1

I am adding the emojis using their html codes (example: & # 1 2 8 0 7 0 ; ) using a javascript function in a contenteditable html element which displays the emoji (example: )

I then retrieve the content of the element with

var content = el.innerText;

I add the content in a json

var myjson = {"content" : content};

I send the json through ajax with content-type being

application/json

In, the backend i convert the json to a pojo using Gson, then persist it in the database using hibernate

In the servlet, using system.out.println, the content displays as ð in the db, a select query displays it as ð (with small numbers inside the rectangles)

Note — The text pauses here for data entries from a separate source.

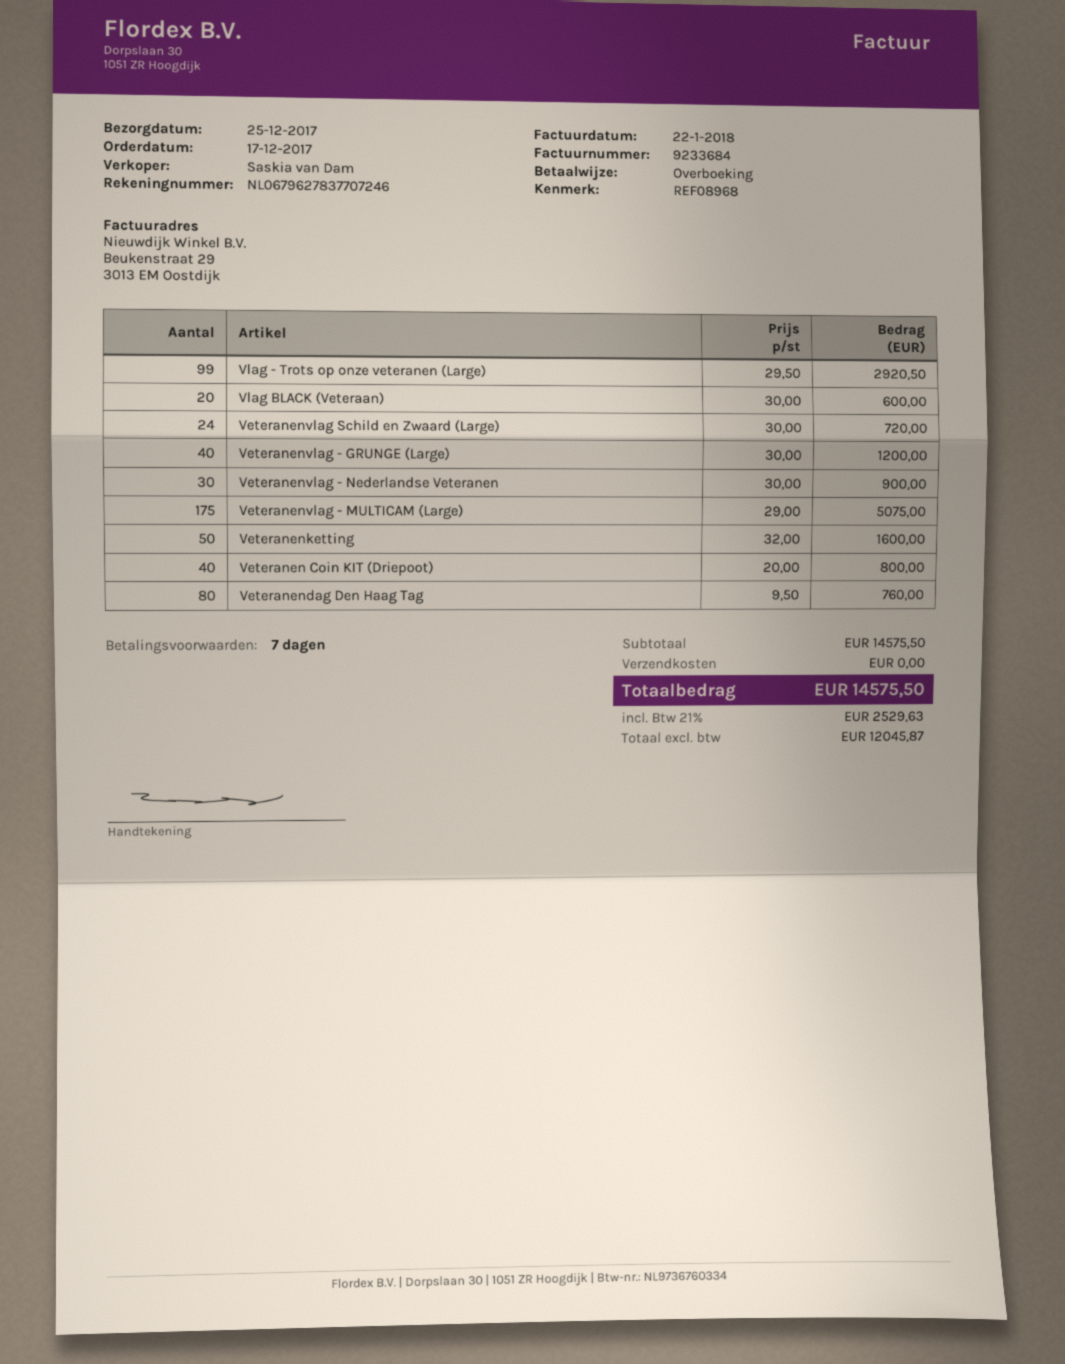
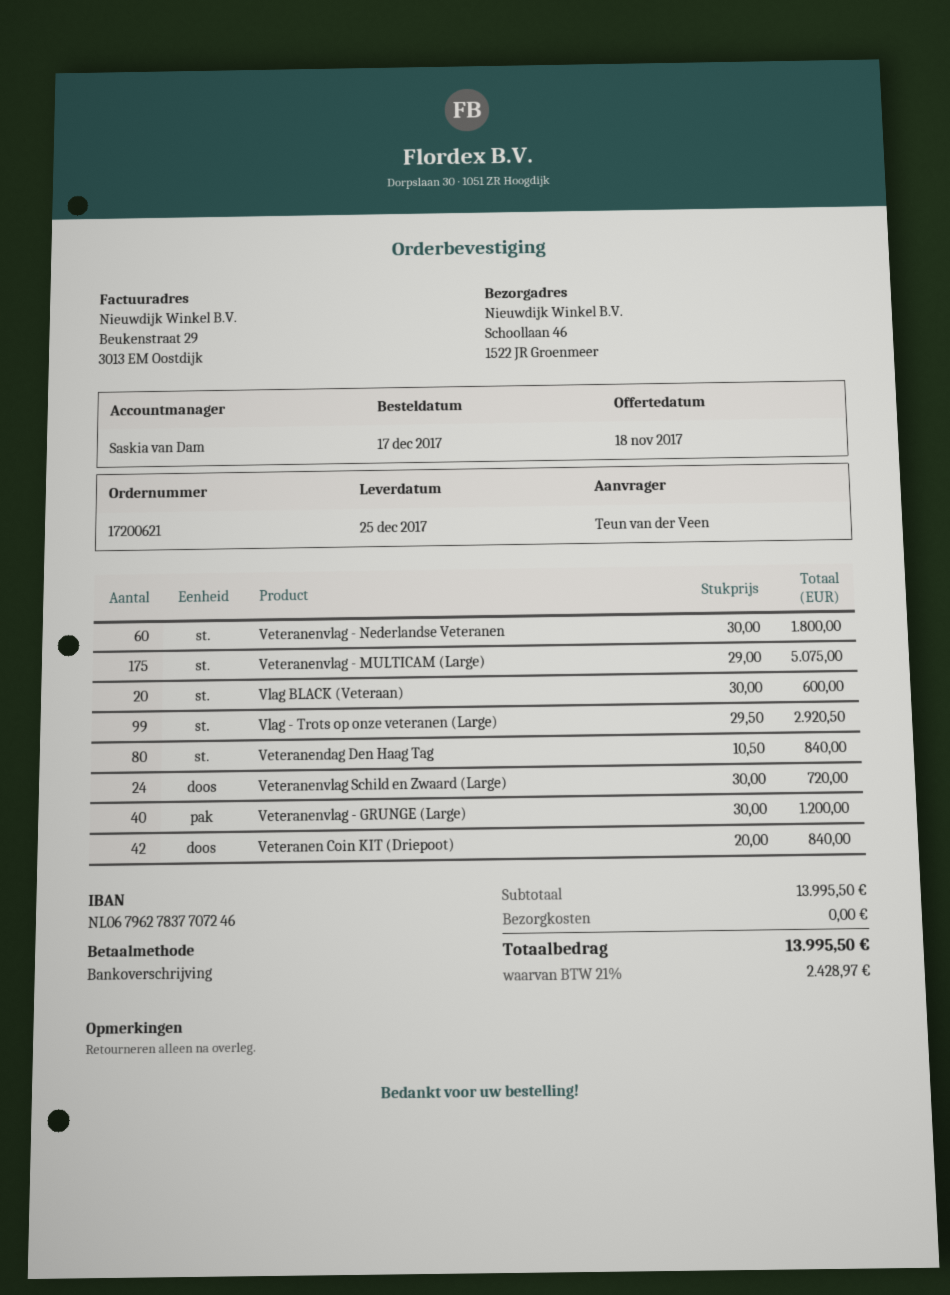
Veteranenvlag - Nederlandse Veteranen: 30 x 30.00 = 900.00 -> 60 x 30.00 = 1800.00
Veteranenketting: 50 x 32.00 = 1600.00 -> none
Veteranen Coin KIT (Driepoot): 40 x 20.00 = 800.00 -> 42 x 20.00 = 840.00
Veteranendag Den Haag Tag: 80 x 9.50 = 760.00 -> 80 x 10.50 = 840.00
subtotal: 14575.50 -> 13995.50
tax: 21% = 2529.63 -> 21% = 2428.97
total: 14575.50 -> 13995.50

I spent hours searching, setting the character set as utf8mb4 in the DB as well as the hibernate config file...example as described in the following links

Caused by: java.sql.SQLException: Unsupported character encoding 'utf8mb4'

How to store Emoji Character in MySQL Database

I'm a bit lost with it. My need is to persist a text containing emoji and be able to retrieve it(through hibernate or simple jdbc) and display it in a webpage.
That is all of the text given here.